Listening for God to answer

Photo of an icy scene with a sun ray
By Bishop Shane Parker

The photograph accompanying this column was taken on March 13, 2020, a couple of days before everything changed in a heartbeat, and we took up masking, distancing, and sanitizing as weapons of choice in a fight against an invisible enemy. Thankfully, we have now added vaccinations and antivirals to our arsenal. The equitable distribution of these drugs around the world will help arrest viral mutation, which is paramount in controlling this pandemic and regaining stability.

I took the picture from the top of the training hill at Mooney’s Bay, a height of land which has been part of my life since moving to Ottawa in 1969. I have spent a lot of time on that hill over the years, sliding down it as a kid (and later with my own children); interval training up and down it for distance running and cross-country marathoning; and walking up and over it nearly every day when I moved from full-time work to full-time university in my early twenties. 

It is a place where I saw the cityscape change and diversify, first with a number of orthodox churches appearing on the horizon, then with the visible creep of suburban development to the south, and many more office and apartment towers appearing to the north. Mostly, it was an easy place to get to when I needed to sit down and gain perspective, and it continues to be so today. 

I was on the top of that hill on March 13, 2020, because the next day an episcopal election would be held, and I wanted to be deeply centred going into it. After a good time of silent, prayerful reverie, I felt moved to take a picture facing southwest, where the river flowed. To my surprise, a strong ray of light, like a sign of some kind, appeared in the photograph—I chuckled when I saw it, because I learned long ago that signs are simply moments of grace, like a smile from God, and rarely mean what we think they mean.

Being in a place where you can look out and far away in all four directions has a centring effect: you feel smaller, in a good way, and the thoughts you carry become more like prayers, and as the prayers flow out and away from you, a kind of holy silence replaces them, and you are able to listen to the wisdom of the Spirit.

My journey has taught me that if you understand personal prayer to be about letting your thoughts be lifted up and away from you so that you are finally silent, you are on the right track. Jesus teaches that God will answer anyone who asks or seeks, but you cannot possibly hear the answer if your own voice is in the way. Best to pray away until there is nothing more for you to say, and then, when you can be silent, to trust that the wisdom of the Spirit is speaking, and let it be. Get up and go your way: you have been heard and answered—live it out and see what happens!

When I was a less seasoned follower of Jesus, I prayed for specific things to happen (or not happen) to people I loved, or in situations that seemed unbearable.

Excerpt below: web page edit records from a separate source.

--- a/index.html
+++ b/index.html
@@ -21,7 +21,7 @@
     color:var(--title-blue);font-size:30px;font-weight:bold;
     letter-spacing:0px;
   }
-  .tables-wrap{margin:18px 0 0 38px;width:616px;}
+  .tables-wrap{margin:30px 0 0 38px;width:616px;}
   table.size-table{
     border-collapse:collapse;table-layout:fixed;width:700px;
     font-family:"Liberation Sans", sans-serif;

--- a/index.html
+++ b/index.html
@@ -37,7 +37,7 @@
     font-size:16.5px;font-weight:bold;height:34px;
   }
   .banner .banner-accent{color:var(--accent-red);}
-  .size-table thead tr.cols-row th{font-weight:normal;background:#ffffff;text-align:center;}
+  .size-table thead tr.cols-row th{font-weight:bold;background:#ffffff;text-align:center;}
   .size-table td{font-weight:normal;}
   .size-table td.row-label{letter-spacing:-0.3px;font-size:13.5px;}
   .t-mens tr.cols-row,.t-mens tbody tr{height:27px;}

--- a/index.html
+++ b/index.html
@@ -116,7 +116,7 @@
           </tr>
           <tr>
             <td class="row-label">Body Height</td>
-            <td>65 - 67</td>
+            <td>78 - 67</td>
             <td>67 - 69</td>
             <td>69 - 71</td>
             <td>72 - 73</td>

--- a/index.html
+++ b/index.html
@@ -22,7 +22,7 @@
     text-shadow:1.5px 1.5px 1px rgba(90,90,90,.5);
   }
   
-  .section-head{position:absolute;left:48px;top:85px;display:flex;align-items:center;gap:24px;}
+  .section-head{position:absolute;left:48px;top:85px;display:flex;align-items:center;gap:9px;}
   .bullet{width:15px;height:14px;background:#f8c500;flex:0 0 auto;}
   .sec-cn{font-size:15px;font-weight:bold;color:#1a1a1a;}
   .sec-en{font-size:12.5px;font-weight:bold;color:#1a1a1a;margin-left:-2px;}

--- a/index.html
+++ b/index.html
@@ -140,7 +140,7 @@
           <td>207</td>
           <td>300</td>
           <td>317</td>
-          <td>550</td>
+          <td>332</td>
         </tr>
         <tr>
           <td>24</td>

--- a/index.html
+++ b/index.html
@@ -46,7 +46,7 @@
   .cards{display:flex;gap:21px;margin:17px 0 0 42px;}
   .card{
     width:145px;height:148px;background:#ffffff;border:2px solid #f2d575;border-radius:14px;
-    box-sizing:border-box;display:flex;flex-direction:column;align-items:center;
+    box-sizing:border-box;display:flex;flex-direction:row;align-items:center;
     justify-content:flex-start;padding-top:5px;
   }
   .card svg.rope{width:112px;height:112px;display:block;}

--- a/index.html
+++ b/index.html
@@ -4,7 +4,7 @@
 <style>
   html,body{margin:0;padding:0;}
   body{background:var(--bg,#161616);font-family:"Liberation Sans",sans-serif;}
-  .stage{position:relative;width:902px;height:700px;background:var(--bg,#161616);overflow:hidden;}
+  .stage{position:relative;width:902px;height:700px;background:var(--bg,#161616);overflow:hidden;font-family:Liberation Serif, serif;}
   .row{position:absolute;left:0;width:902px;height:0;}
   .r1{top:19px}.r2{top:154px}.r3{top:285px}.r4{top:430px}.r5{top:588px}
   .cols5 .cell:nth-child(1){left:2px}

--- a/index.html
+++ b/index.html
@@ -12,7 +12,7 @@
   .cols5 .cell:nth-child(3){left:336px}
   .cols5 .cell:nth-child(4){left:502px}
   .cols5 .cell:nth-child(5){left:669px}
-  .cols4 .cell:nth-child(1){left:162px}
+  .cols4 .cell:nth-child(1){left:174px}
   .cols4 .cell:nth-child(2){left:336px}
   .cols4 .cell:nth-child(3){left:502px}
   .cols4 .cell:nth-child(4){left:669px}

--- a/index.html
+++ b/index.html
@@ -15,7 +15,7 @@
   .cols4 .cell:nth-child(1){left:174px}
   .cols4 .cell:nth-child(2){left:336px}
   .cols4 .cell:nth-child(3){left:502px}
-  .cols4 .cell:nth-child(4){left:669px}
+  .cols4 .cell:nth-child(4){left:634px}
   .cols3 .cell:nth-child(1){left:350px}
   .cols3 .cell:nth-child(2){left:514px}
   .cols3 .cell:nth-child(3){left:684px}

Perplexingly, none of these things turned out the way I desperately wanted or thought they should, yet I was somehow conscious of being firmly tethered to God as they unfolded. In time, I learned to pray with deep trust, knowing that everything is held and will be resolved in Christ. 

I am sure many prayers have been made, asking for this pandemic to end—especially as we mark its second anniversary this month. Perhaps God has answered those prayers: the pandemic can end if human beings act wisely and generously, using our gifts of memory, reason, and skill to advance and equitably share vaccines and treatments across the globe. Perhaps it is time to listen more carefully to that answer.